C implementations are not required to support string literal modification, which has the benefits like:
standard-conforming C programs can be translated into images that can be be burned into ROM chips, such that their string literals are accessed directly from that ROM image without having to be copied into RAM on start-up.
compilers can condense the storage for string literals by taking advantage of situations when one literal is a suffix of another. The expression "string" + 2 == "ring" can yield true. Since a strictly conforming program will not do something like "ring"[0] = 'w', due to that being undefined behavior, such a program will thereby avoid falling victim to the surprise of "string" unexpectedly turning into "stwing".
There are several reasons for which you had better not to modify them:
The first is that the operating system and/or the compiler can enforce the non-writable property of string literals, putting them in read-only memory (e.g. ROM) or in the .text segment.
second, the compiler is allowed to merge string literals together, so if you modify (and do it successfully) you can get surprises later because other literals (that have been merged because e.g. one of them is a suffix of the other) change apparently by no reason.
if you need an initialized string that is modifiable, you can do it by allocating an array with a declaration, as in (which you can freely modify):
char array[100] = "abc"; // initialized to { 'a' ,'b', 'c', '\0',
// /* and 96 more '\0' characters */
// };

What is the reason behind the following C char array storage implementation?

What is the implementation reason behind the following char array implementation?
char *ch1 = "Hello"; // Read-only data
/* if we try ch1[1] = ch1[2];
we will get **Seg fault** since the value is stored in
the constant code segment */
char ch2[] = "World"; // Read-write data
/* if we try ch2[1] = ch2[2]; will work. */
According to the book Head first C (page 73,74), the ch2[] array is stored both in constant code segment but also in the function stack.
What is the reason behind duplicating both in code and
stack memory space?
Why the value can be kept only in stack if it is not read-only data?
First, let's clear something up.

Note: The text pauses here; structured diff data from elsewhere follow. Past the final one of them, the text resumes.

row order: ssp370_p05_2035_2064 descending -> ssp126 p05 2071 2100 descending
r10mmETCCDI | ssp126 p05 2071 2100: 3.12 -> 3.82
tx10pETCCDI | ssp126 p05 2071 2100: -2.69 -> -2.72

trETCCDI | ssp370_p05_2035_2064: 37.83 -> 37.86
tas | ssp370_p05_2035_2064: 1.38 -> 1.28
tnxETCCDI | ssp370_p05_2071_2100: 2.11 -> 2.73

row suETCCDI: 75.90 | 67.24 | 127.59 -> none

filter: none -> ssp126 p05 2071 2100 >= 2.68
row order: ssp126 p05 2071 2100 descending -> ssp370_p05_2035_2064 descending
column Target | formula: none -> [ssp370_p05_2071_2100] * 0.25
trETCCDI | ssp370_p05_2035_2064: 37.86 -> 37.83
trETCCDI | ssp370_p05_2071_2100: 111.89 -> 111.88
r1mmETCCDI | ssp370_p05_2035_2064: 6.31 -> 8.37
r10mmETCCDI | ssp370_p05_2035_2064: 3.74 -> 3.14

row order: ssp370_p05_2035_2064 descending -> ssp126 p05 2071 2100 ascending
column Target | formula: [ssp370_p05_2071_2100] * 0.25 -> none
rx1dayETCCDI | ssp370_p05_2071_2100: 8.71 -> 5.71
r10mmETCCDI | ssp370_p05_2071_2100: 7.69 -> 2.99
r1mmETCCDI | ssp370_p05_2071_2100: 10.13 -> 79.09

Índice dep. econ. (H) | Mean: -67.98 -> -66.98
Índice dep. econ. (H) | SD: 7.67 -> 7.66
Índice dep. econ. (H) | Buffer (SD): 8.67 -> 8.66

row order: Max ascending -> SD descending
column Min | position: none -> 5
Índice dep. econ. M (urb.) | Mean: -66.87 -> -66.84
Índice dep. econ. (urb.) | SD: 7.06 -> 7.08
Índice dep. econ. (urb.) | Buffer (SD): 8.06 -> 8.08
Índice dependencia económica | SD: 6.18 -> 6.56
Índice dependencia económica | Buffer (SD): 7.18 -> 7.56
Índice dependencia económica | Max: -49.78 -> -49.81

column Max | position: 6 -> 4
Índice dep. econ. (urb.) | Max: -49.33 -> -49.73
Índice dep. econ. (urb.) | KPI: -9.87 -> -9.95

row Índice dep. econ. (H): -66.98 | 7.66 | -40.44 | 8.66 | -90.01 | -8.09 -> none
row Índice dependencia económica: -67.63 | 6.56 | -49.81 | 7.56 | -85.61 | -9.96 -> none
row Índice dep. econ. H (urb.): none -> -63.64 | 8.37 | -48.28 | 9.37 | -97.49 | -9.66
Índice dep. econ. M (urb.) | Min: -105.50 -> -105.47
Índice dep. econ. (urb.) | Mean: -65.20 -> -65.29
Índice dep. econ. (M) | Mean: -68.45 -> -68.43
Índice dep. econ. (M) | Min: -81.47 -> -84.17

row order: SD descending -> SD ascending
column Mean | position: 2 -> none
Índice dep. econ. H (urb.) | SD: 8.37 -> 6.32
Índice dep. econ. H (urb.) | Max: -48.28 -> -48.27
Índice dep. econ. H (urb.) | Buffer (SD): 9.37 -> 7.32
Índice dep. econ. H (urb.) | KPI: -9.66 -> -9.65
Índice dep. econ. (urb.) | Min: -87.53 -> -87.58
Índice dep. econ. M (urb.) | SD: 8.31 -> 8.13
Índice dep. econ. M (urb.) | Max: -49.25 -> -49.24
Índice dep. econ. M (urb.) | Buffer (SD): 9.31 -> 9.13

String literals are not necessarily read-only data, it's just that it's undefined behaviour to try and change them.
It doesn't necessarily have to crash, it may work just fine. But, being undefined behaviour, you shouldn't rely on it if you want you code to run in another implementation, another version of the same implementation, or even next Wednesday.
This may well stem from a time before standards were in place (the original ANSI/ISO mandate was to codify existing practice rather than create a new language). In many implementations, strings would share space for efficiency, such as the code:
char *good = "successful";
char *bad = "unsuccessful";
resulting in:
good---------+
bad--+ |
| |
V V
| u | n | s | u | c | c | e | s | s | f | u | l | \0 |
Hence, if you changed one of the characters in good, it would also change bad.
The reason you can do it with something like:
char indifferent[] = "meh";
is that, while good and bad point to a string literal, that statement actually creates a character array big enough to hold "meh" and then copies the data into it1. The copy of the data can be freely changed.
In fact the C99 rationale document explicitly cites this as one of the reasons:
String literals are not required to be modifiable. This specification allows implementations to share copies of strings with identical text, to place string literals in read-only memory, and to perform certain optimizations.
But regardless as to why, the standard is quite clear on the what. From C11 6.4.5 String literals:
7/ It is unspecified whether these arrays are distinct provided their elements have the appropriate values. If the program attempts to modify such an array, the behavior is undefined.
For the latter case, this is covered in 6.7.6 Declarators and 6.7.9 Initialisation.
1 Though it's worth noting the the normal "as if" rules apply here (as long as an implementation acts as if it's following the standard, it can do what it pleases).
In other words, if the implementation can detect that you never try to change the data, it can quite happily bypass the copy and use the original.
We will get Seg fault since the value is stored in the constant
code segment
This is false: your program crashes because it receives a signal indicating a segment violation (SIGSEGV) which, by default, causes the program to terminate. But this is not the primary reason. Modifying a string literal is undefined behavior, whether it's stored in read-only segments or not, which is much wider than you think.
array is stored both in constant code segment but also in the function
stack.
This is an implementation detail and shouldn't concern you: as far as ISO C is concerned, those statements make no sense. This also means it could be implemented differently.
When you
char ch2[] = "World";
"World", which is a string literal, is copied into ch2, something you would end up doing if you used malloc and pointers. Now, why is that copied?
One reason for this may be that it's something you would expect. If you could modify such string literal, what if another part of the code referred to it and expected to have that value? Having shared string literals is efficient because you can share them across your program and saves space.
By copying it, you have your own copy of the string ( you "own" it) and you can modify it as you will.
Quoting "Rationale for American National Standard for Information Systems Programming Language C"
String literals are specied to be unmodiable. This specication allows implementations to share copies of strings with identical text, to place string literals in read-only memory, and perform certain optimizations. However, string literals do not have the type array of const char, in order to avoid the problems of pointer type checking, particularly with library functions, since assigning a pointer to const char to a plain pointer to char is not valid.
This is only a partial answer with a counter-example to a claim that a string literal is stored in a read only memory:
int main() {
char a[]="World";
printf("%s", a);
}
gcc -O6 -S c.c
.LC0:
.string "%s" ;; String literal stored as expected
;; in read-only area within code
...
movl $1819438935, (%rsp) ;; First four bytes in "worl"
movw $100, 4(%rsp) ;; next to bytes in "d\0"
call printf
...
Here only the semantics of the concept literal is implemented; the literal "world\0" doesn't even exist.
In practice only when the string literals are long enough, an optimizing compiler will choose to memcpy data from the literal pool to stack, requiring the existence of the literal as null terminating string.
The semantics of char *ch1 = "Hello"; OTOH requires that there exists a linear array somewhere, whose address can be assigned to the pointer ch1.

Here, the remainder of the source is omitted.